----- DATA RECORDS

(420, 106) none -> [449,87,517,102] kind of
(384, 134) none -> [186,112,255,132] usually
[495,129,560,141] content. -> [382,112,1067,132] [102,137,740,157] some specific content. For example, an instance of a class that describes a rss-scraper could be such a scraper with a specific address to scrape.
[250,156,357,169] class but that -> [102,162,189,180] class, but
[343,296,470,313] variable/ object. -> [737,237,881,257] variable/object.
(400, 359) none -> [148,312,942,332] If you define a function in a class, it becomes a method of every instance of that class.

----------
----- DATA RECORDS

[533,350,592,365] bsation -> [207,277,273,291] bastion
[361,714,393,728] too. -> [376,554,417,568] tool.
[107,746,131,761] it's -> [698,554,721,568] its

----------
----- DATA RECORDS

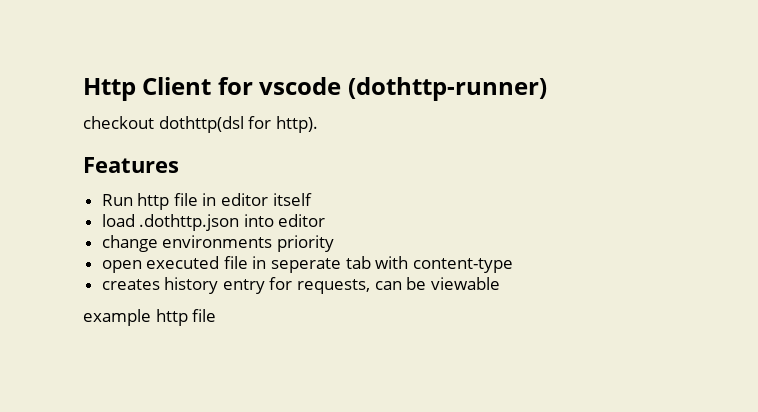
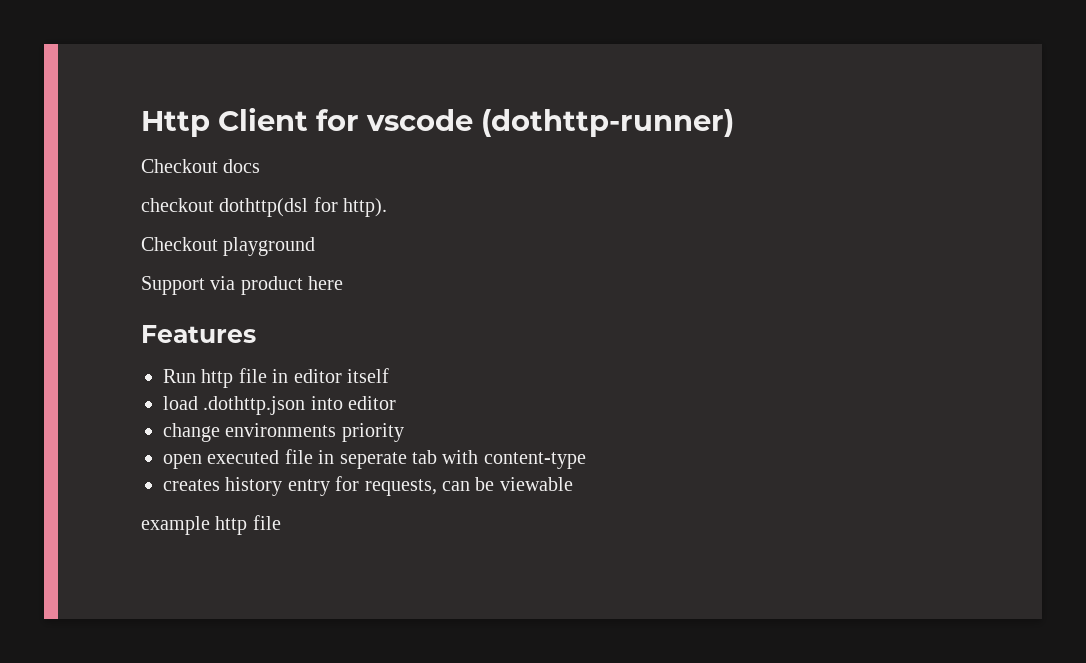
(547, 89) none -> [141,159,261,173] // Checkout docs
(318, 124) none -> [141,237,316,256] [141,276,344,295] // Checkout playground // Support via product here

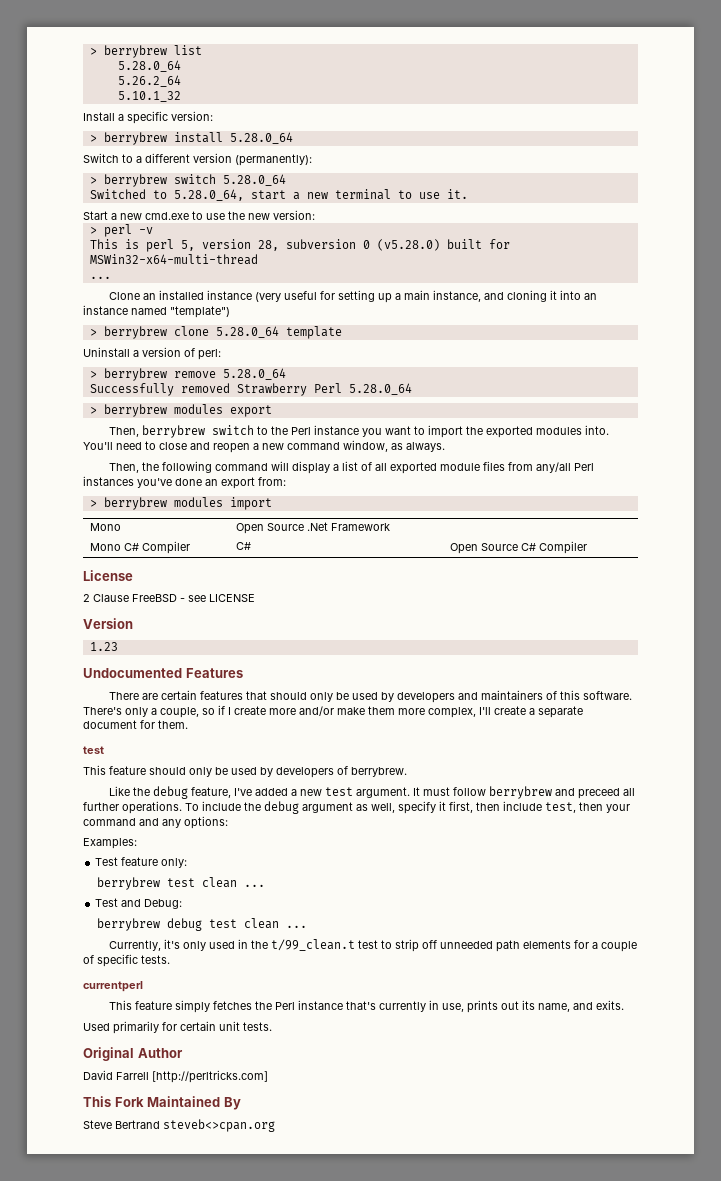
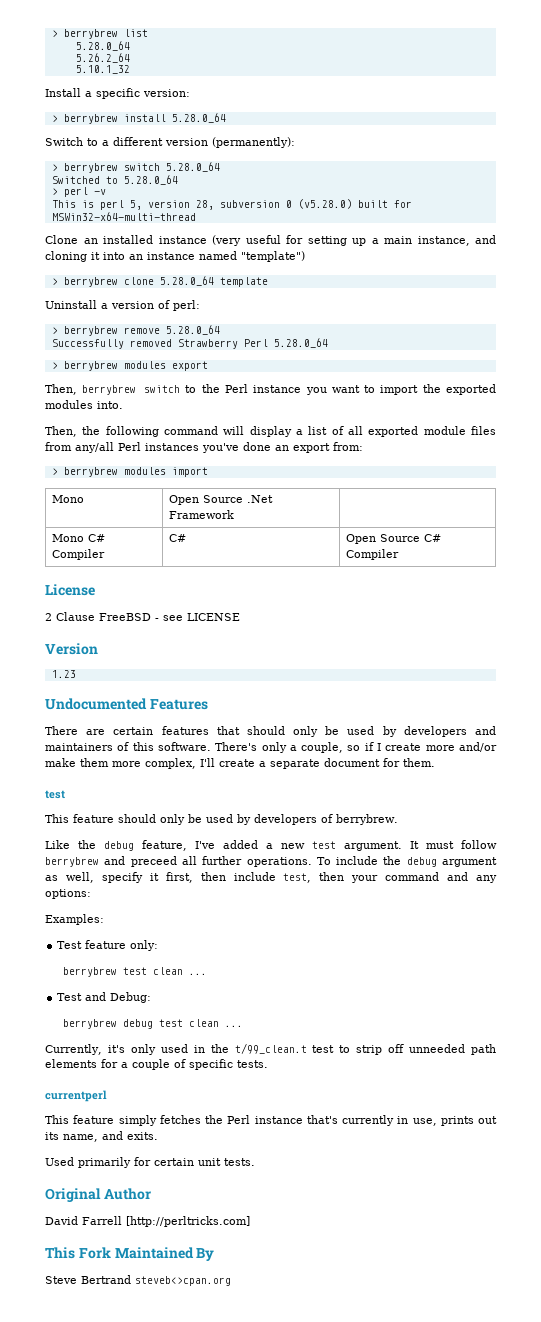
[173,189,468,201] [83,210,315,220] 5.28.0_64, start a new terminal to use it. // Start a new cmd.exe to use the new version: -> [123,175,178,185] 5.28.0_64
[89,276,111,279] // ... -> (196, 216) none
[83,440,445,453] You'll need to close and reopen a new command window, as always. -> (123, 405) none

----------

* _EXERCISE PROMPT_
Exactly one number is the expected answer: the count of lines in the entries where the word "none" is found.

* _ANSWER FOR THE TASK_
7